For methods that support it (PELT, Binary Segmentation, Segmented Neighbourhood, AMOC, FPOP), the penalty parameter can be controlled via cpt_penalty() or the penalty argument. Penalties can be information criteria—"BIC" (Yao 1988), "AIC"—or user-specified numeric values:

cpt_detect(x, method = "pelt", change_in = "mean", penalty = "BIC")
#> ggcpt (changepoint detection result)
#>   Method:          pelt 
#>   Change in:       mean 
#>   Changepoints found: 1 
#>   CP convention:   left 
#>   Penalty:         BIC = NA 
#>   Series length:   200 
#> 
#> Changepoints:
#> # A tibble: 1 × 2
#>      cp cp_value
#>   <int>    <dbl>
#> 1   100    0.467
cpt_detect(x, method = "fpop", change_in = "mean", penalty = 2 * log(200))
#> ggcpt (changepoint detection result)
#>   Method:          fpop 
#>   Change in:       mean 
#>   Changepoints found: 1 
#>   CP convention:   left 
#>   Penalty:         Manual = 10.5966347330961 
#>   Series length:   200 
#> 
#> Changepoints:
#> # A tibble: 1 × 2
#>      cp cp_value
#>   <int>    <dbl>
#> 1   100    0.467

Visualisation

ggchangepoint provides several layers of ggplot2 integration, from one-function plotting to fully customisable geoms.

The autoplot() Method

The recommended way to visualise a ggcpt result is through autoplot(), which produces a ggplot2 object showing the data series with changepoint locations marked by vertical lines:

ggplot2::autoplot(res)

ggchangepoint plot of a time series with detected changepoints

Alternating shaded segments help delineate regimes:

ggplot2::autoplot(res, show_segments = TRUE)
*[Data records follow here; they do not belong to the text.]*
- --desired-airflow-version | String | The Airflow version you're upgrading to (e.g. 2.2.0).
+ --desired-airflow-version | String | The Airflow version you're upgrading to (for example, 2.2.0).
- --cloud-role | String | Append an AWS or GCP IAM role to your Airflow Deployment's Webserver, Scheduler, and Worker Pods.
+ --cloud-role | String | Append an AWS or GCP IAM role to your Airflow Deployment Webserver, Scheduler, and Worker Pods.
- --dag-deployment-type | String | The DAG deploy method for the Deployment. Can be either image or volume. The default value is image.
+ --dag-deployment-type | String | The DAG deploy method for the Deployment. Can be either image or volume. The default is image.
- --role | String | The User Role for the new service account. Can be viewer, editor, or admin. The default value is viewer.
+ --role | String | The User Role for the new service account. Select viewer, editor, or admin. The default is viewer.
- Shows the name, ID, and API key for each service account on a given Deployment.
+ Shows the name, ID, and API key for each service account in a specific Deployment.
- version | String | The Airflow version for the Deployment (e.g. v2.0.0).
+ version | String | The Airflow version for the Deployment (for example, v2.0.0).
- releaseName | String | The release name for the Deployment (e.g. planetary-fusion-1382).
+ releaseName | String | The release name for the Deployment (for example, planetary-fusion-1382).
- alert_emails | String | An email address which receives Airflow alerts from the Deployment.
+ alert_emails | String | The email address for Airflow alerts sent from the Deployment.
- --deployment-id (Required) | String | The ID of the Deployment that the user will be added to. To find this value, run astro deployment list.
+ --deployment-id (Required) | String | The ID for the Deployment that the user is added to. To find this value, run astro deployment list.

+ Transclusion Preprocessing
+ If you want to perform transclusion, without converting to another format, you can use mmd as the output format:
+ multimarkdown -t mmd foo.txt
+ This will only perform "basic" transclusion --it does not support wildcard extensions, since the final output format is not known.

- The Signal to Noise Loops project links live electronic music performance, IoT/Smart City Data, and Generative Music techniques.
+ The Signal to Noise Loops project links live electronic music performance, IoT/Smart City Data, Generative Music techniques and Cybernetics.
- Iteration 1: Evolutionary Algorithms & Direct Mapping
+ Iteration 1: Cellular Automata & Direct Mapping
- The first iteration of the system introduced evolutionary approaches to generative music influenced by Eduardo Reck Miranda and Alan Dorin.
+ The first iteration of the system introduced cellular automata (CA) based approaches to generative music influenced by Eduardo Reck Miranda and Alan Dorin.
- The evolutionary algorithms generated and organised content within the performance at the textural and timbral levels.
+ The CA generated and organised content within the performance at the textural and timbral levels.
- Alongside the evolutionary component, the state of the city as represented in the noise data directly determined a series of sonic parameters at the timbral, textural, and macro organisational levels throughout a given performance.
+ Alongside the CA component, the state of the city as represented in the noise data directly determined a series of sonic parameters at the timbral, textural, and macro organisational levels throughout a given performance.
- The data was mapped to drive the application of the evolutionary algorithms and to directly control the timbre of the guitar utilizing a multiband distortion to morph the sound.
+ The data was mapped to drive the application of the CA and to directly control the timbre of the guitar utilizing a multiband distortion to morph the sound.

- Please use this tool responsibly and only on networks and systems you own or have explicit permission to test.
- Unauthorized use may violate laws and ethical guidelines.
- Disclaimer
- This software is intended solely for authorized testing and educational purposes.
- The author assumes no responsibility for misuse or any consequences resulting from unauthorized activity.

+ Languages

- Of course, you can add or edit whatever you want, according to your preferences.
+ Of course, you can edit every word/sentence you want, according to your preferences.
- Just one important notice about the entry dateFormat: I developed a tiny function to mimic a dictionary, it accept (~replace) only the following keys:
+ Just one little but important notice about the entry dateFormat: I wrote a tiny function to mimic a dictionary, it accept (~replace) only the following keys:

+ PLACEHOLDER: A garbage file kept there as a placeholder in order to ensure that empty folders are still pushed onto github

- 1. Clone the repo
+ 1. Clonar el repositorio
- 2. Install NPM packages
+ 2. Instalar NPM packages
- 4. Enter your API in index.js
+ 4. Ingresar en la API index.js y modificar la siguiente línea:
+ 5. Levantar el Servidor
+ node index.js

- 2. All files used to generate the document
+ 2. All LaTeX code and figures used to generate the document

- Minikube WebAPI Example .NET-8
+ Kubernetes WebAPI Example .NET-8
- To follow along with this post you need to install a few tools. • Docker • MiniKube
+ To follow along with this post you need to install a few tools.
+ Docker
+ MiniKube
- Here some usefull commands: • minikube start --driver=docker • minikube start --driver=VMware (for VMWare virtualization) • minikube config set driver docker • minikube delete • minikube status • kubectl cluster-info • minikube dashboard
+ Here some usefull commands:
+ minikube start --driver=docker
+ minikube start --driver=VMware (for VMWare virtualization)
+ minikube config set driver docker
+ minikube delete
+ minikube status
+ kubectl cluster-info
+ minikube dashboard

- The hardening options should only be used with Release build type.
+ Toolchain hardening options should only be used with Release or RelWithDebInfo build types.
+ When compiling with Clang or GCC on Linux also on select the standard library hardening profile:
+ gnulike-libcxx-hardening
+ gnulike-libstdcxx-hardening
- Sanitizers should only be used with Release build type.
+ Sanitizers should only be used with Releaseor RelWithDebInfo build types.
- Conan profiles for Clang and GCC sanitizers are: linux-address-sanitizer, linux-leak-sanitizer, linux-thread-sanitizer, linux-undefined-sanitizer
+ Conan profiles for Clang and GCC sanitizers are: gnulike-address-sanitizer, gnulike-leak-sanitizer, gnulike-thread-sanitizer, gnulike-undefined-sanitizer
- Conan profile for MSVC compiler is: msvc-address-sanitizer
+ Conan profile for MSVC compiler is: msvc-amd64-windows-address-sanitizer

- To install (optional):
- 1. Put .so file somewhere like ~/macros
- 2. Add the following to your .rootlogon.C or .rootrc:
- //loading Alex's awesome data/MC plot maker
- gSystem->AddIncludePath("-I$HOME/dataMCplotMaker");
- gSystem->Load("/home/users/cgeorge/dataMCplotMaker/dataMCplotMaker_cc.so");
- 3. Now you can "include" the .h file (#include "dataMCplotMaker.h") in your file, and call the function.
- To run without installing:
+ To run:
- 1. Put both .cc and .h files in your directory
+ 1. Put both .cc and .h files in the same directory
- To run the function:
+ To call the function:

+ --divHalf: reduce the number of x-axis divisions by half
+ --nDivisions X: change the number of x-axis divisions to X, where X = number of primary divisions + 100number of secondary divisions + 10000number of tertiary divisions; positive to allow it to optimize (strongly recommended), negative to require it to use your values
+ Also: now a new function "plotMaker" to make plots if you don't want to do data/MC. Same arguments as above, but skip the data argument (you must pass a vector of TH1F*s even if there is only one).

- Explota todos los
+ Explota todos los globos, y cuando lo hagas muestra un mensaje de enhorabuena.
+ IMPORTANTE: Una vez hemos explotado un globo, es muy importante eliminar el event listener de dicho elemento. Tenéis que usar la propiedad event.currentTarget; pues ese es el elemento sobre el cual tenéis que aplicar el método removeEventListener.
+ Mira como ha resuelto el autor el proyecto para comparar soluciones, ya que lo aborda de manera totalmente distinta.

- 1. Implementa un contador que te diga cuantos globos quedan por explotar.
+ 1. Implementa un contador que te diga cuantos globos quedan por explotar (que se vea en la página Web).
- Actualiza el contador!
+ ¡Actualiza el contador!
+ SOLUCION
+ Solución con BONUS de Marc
ggchangepoint plot of a time series with detected changepoints

The Original Plotting Functions

The ggcptplot() and ggecpplot() functions from version 0.1.0 are retained for backward compatibility:

ggcptplot(x)

ggchangepoint plot of a time series with detected changepoints

ggecpplot(x, min_size = 10)

ggchangepoint plot of a time series with detected changepoints

ggplot2 Geoms

For users who wish to build custom visualisations, ggchangepoint provides four new geoms and stats.

geom_changepoint() adds vertical lines at changepoint positions:

ggplot(data.frame(t = seq_along(x), y = x), aes(t, y)) +
  geom_line() +
  geom_changepoint(data = generics::tidy(res), aes(xintercept = cp))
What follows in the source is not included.